Одно добавленное украшение, мы видим, превращает глубокий оттенок, который был лишь показом и простым ощущением прежде, в элемент красоты и реальности, и как истина здесь — это сотрудничество восприятий, так красота — это сотрудничество удовольствий. Если цвет, форма и движение едва ли красивы без сладости аромата, насколько более необходимы они были бы для самой сладости, чтобы стать красотой! Если бы у нас был парфюм во флаконе, никто не подумал бы называть его красивым: это дало бы нам слишком отстраненное и контролируемое ощущение. Не было бы объекта, в который он мог бы быть легко включен. Но пусть он плывет из сада, и он добавит еще один чувственный шарм объектам, одновременно распознаваемым, и поможет сделать их красивыми. Таким образом, красота конституируется объективацией удовольствия. Это удовольствие объективированное.

ЧАСТЬ II

МАТЕРИАЛЫ КРАСОТЫ

Все человеческие функции могут способствовать чувству красоты.

§ 12. Наша задача теперь будет состоять в том, чтобы рассмотреть различные элементы нашего сознания и увидеть, что каждый из них вносит в красоту мира. Мы обнаружим, что они делают это всякий раз, когда они неразрывно связаны с объективирующей деятельностью рассудка. Всякий раз, когда золотая нить удовольствия входит в ту паутину вещей, которую наш интеллект всегда занято прядет, она придает видимому миру то таинственное и тонкое очарование, которое мы называем красотой.
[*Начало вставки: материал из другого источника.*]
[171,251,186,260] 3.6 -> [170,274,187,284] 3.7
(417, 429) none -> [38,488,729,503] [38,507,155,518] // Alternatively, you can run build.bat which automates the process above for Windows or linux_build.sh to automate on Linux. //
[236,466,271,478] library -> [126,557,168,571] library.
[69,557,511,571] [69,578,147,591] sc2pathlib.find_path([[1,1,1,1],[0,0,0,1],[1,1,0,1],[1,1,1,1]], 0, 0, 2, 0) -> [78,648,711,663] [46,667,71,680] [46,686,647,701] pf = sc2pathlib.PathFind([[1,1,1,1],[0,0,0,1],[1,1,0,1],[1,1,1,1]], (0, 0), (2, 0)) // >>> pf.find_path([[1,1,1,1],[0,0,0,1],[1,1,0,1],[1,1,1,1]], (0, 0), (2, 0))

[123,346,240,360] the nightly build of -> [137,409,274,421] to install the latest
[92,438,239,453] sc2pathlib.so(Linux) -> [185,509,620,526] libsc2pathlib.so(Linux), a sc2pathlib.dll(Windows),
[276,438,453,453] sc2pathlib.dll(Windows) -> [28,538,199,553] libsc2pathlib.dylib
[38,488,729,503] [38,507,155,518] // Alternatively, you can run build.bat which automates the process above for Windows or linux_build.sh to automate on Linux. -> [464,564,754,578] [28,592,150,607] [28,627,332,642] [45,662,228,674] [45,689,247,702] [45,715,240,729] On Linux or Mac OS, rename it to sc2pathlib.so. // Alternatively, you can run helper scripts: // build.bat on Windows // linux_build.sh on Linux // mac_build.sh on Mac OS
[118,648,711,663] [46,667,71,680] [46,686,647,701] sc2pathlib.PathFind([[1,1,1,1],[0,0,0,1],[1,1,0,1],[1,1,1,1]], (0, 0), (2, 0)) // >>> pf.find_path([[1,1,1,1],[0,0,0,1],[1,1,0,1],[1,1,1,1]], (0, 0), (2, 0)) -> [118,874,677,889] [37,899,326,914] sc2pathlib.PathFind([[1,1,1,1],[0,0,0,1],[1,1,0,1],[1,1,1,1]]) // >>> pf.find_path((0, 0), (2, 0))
Нет такой функции нашей природы, которая не могла бы внести что-то в этот эффект, но одна функция сильно отличается от другой по количеству и прямоте своего вклада. Удовольствия глаза и уха, воображения и памяти — это те, что легче всего объективируются и сливаются в идеи; но было бы предательством непростительной поспешности и слабого понимания вовлеченного принципа, если бы мы назвали их единственными материалами красоты. Наше усилие будет скорее направлено на то, чтобы обнаружить ее другие источники, которые были более общепринято проигнорированы, и указать на их важность. Ибо пять чувств и три силы души, которые играют столь большую роль в традиционной психологии, отнюдь не являются единственными источниками или факторами сознания; они являются более или менее внешними делениями его содержания и даже не исчерпывают его. Природа и изменения нашей жизни имеют более глубокие корни и контролируются менее очевидными процессами.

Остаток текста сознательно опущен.